Seule sa fille Viktoria est à ses côtés au début du livre. C’est d’ailleurs elle l’héroïne de l’histoire. J’ai lu sur différents blogs qu’elle avait tendance à énerver par ses caprices et ses minauderies. C’est drôle car je n’ai pas du tout ressenti cela. C’est sûr, Viktoria est une Fraülein de la haute bourgeoisie. Elle a vécu dans un monde douillet, protégé de tout. Du jour au lendemain, elle est projetée dans un univers violent et rude. Le changement est grand. Cependant, j’ai trouvé que ce personnage s’adaptait bien à sa nouvelle existence. Elle n’hésite pas à prendre parti et se révèle une héroïne plaisante, au caractère affirmé. Cette Viktoria m’a beaucoup plu! 

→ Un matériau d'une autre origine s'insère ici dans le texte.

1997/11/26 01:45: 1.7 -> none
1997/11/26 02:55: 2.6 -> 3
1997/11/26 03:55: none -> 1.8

Mais LE personnage qui m’a le plus passionnée et emportée est celui de l’Exécuteur: Jeremiah! Alors là je dis Wahou! J’aurais pu lire le roman rien que pour lui. C’est un homme qui a échappé à la mort: il est mutilé dans sa chair puisqu’il est mi-homme mi-automate. Le Kaiser l’a chargé des basses besognes de l’Etat à savoir faire disparaître tout opposant politique. Au contact de Viktoria, l’homme froid et taciturne qu’il est, va baisser la garde et nous offrir un autre visage. Au fil des pages, on en sait un peu plus sur son passé. En outre, l’auteur a l’intelligence de ne pas tourner la relation Viktoria-Jeremiah en une histoire d’amour collante et romantique! Elle a su doser parfaitement leurs sentiments sans oublier que l’action est au premier plan du roman. Jeremiah est un personnage qui possède une dualité intéressante, faite à son image. A la fois séduisant et repoussant, il m’a vraiment passionnée.

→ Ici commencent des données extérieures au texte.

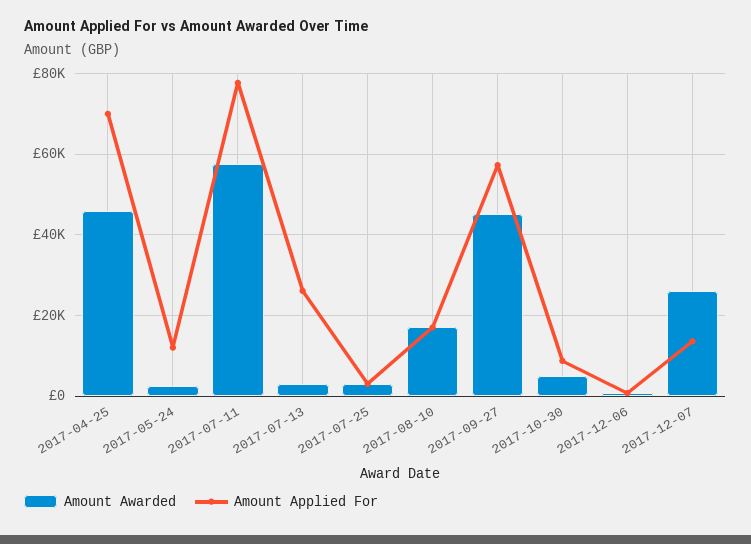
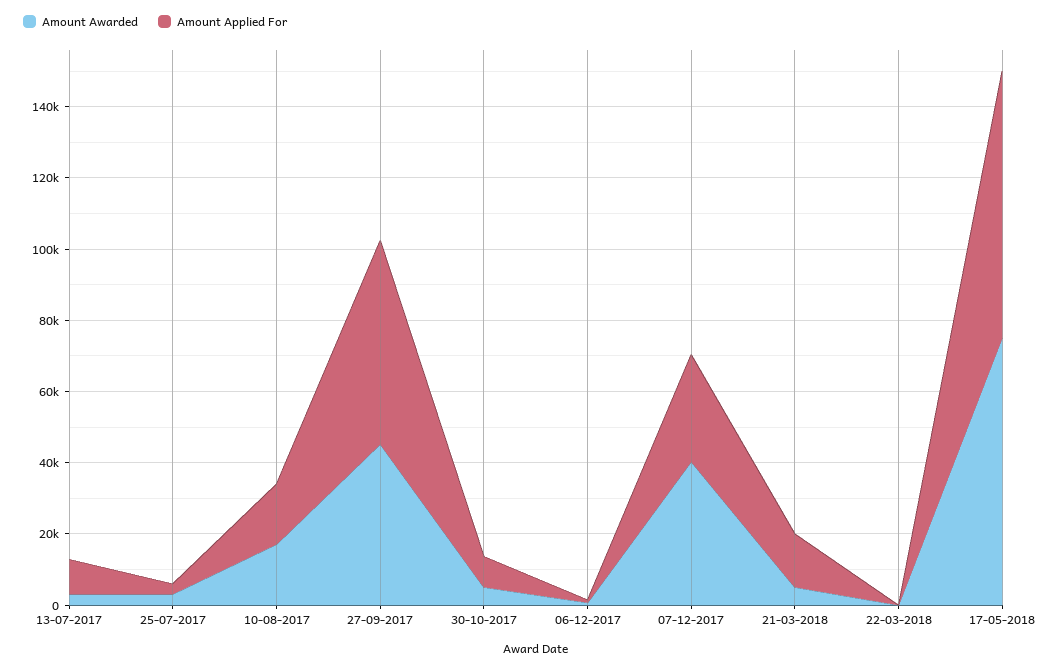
Amount Awarded, 2017-04-25: 46000 -> none
Amount Applied For, 2017-04-25: 70000 -> none
Amount Awarded, 2017-05-24: 2000 -> none
Amount Applied For, 2017-05-24: 12000 -> none
Amount Awarded, 2017-07-11: 58000 -> none
Amount Applied For, 2017-07-11: 78000 -> none
Amount Applied For, 2017-07-13: 26000 -> 10000
Amount Awarded, 2017-12-07: 26000 -> 40000
Amount Applied For, 2017-12-07: 14000 -> 30000
Amount Awarded, 21-03-2018: none -> 5000
Amount Applied For, 21-03-2018: none -> 15000
Amount Awarded, 22-03-2018: none -> 0
Amount Applied For, 22-03-2018: none -> 0
Amount Awarded, 17-05-2018: none -> 75000
Amount Applied For, 17-05-2018: none -> 75000

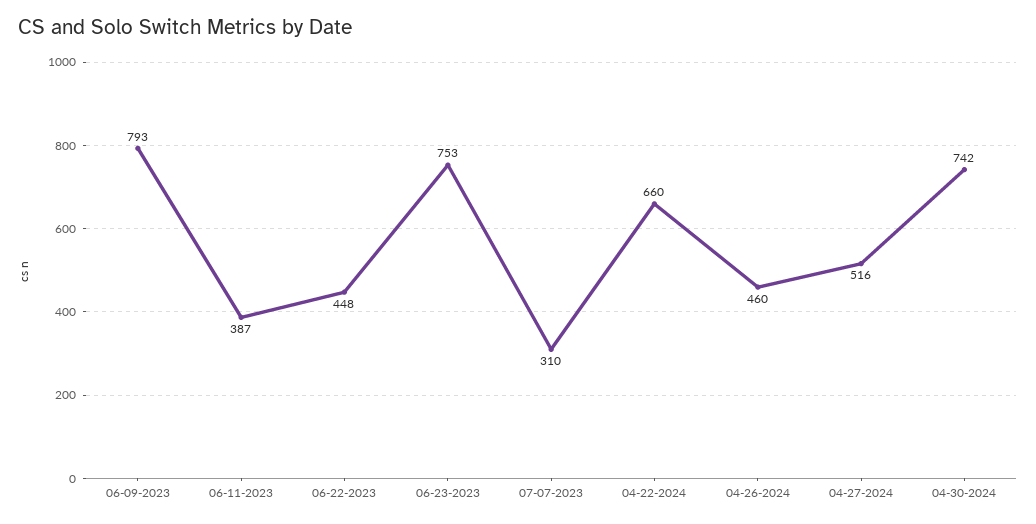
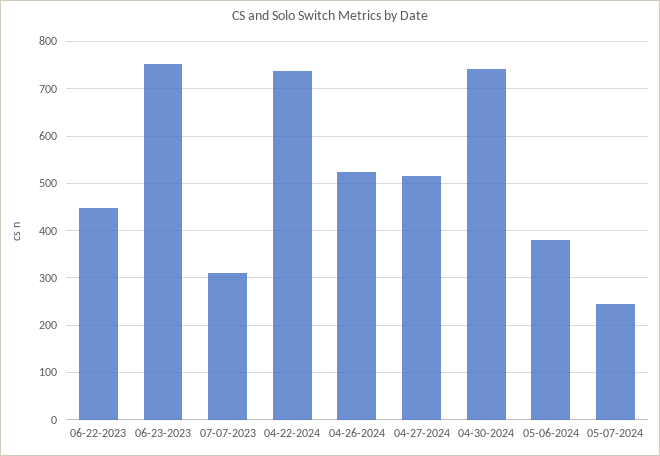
06-09-2023: 793 -> none
06-11-2023: 387 -> none
04-22-2024: 660 -> 740
04-26-2024: 460 -> 520
05-06-2024: none -> 380
05-07-2024: none -> 240

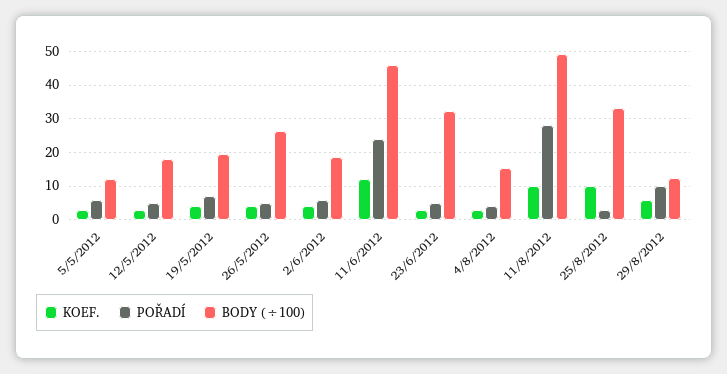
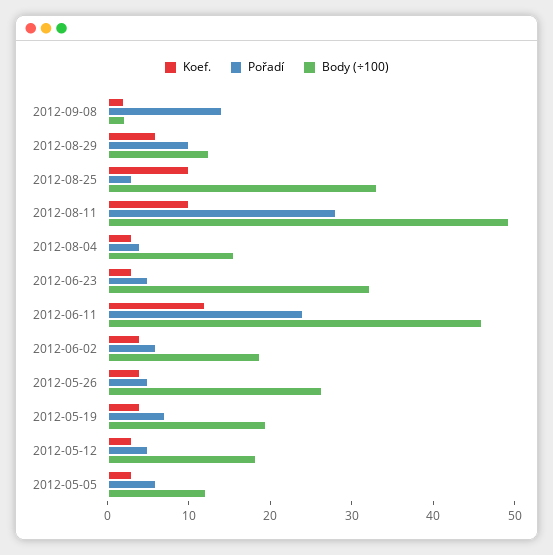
KOEF., 2012-09-08: none -> 2
POŘADÍ, 2012-09-08: none -> 14
BODY (÷100), 2012-09-08: none -> 2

Outre ses personnages bien construits, Marianne Stern nous plonge dans une ambiance poisseuse, noire, qui colle à la peau à l’instar de ce smog qui envahit les rues et qui laisse proliférer aussi bien les criminels que les rats. L’industrialisation massive de Germania est bien décrite et on se laisse facilement perdre dans ce dédale de rues et de ruelles mal fréquentées. L’auteur y glisse aussi le thème de l’orfèvrerie avec l’ombre de Nicolas Flamel qui plane sur toute l’intrigue. Les machines et les automates ont leur place toute trouvée et restent des éléments bien inquiétants dans ce smog étouffant.

Smog of Germania est un coup de cœur pour moi. J’ai vraiment adoré ma lecture. Les personnages sont passionnants et l’intrigue possède de nombreux rebondissements. La plume de l’auteur m’a une fois de plus convaincue tant elle maîtrise le genre du steampunk à la perfection.